Thinking Out Loud

January 1, 2013

2013: A Whole New Year of Church Statistics

If you show up for clergy hour at the local fitness club, you often see pastors in the locker room comparing size. Church budget. Membership. Number of baptisms. That sort of thing. (What did you think I meant?)

The term for this is “church metrics.” It’s a term that shouldn’t exist, but it does. And you don’t want to hear the, “God’s okay with numbers, He’s got a whole book of them” line.

I guess you just did.

But these days, in a mega church world, the metrics are different. Number of weekend services. Number of satellite campuses. (Or is the plural campi?) Rank in Outreach magazine’s list of top churches, churches to watch, most influential churches.
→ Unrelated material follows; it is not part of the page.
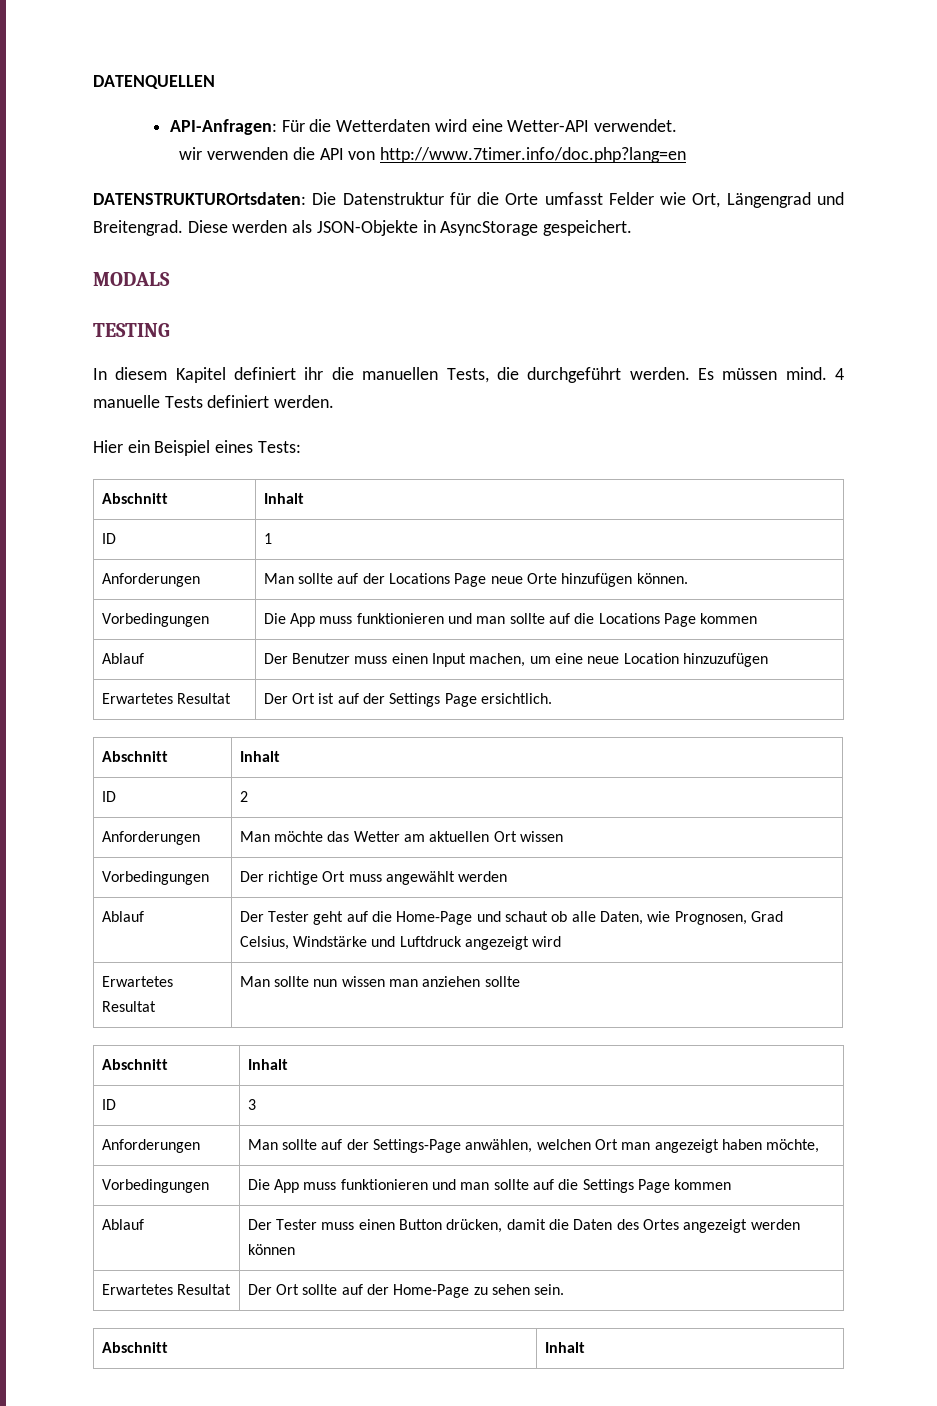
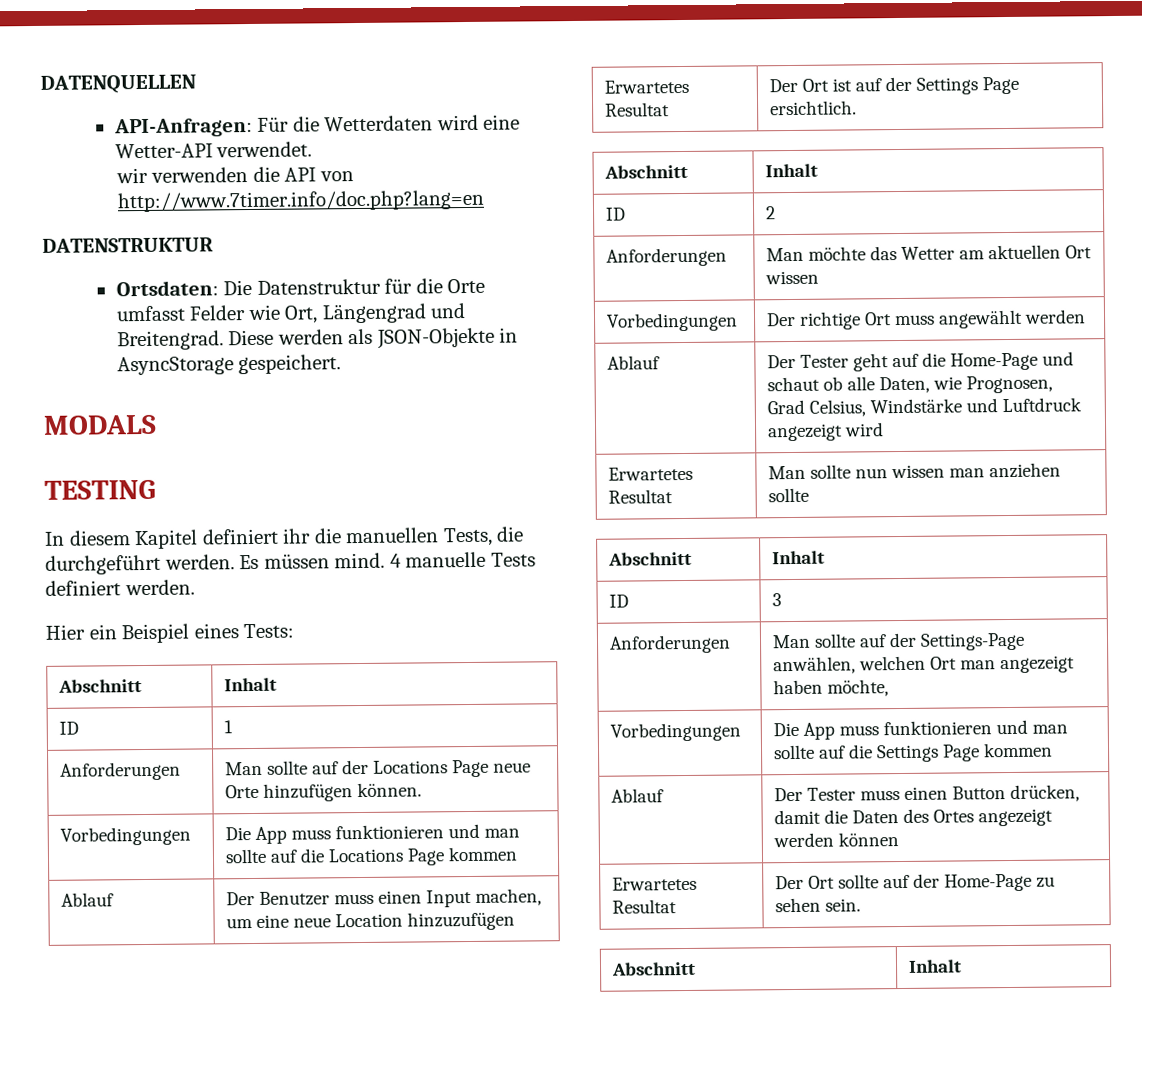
- DATENSTRUKTUROrtsdaten: Die Datenstruktur für die Orte umfasst Felder wie Ort, Längengrad und Breitengrad.
+ DATENSTRUKTUR
+ Ortsdaten: Die Datenstruktur für die Orte umfasst Felder wie Ort, Längengrad und Breitengrad.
Number of books published. Highest position on the New York Times list for your last book. (Even if it’s the New York Times list of books that didn’t make the real New York Times bestseller list.)

Well forget all that.

I’ve got a new church metric… thing that separates the pastor men from the pastor boys.  You’re not really playing the ministry game until you’ve got data to add to this chart.

How many jet airplanes do you own?

Jets for Pastors

Hey, all the cool pastors in Nigeria are doing it. Well, one for sure. Christianity Today reports:

Allegations of extravagant living among Nigeria’s Pentecostal preachers have deepened following the gift of a private jet to the president of the Christian Association of Nigeria.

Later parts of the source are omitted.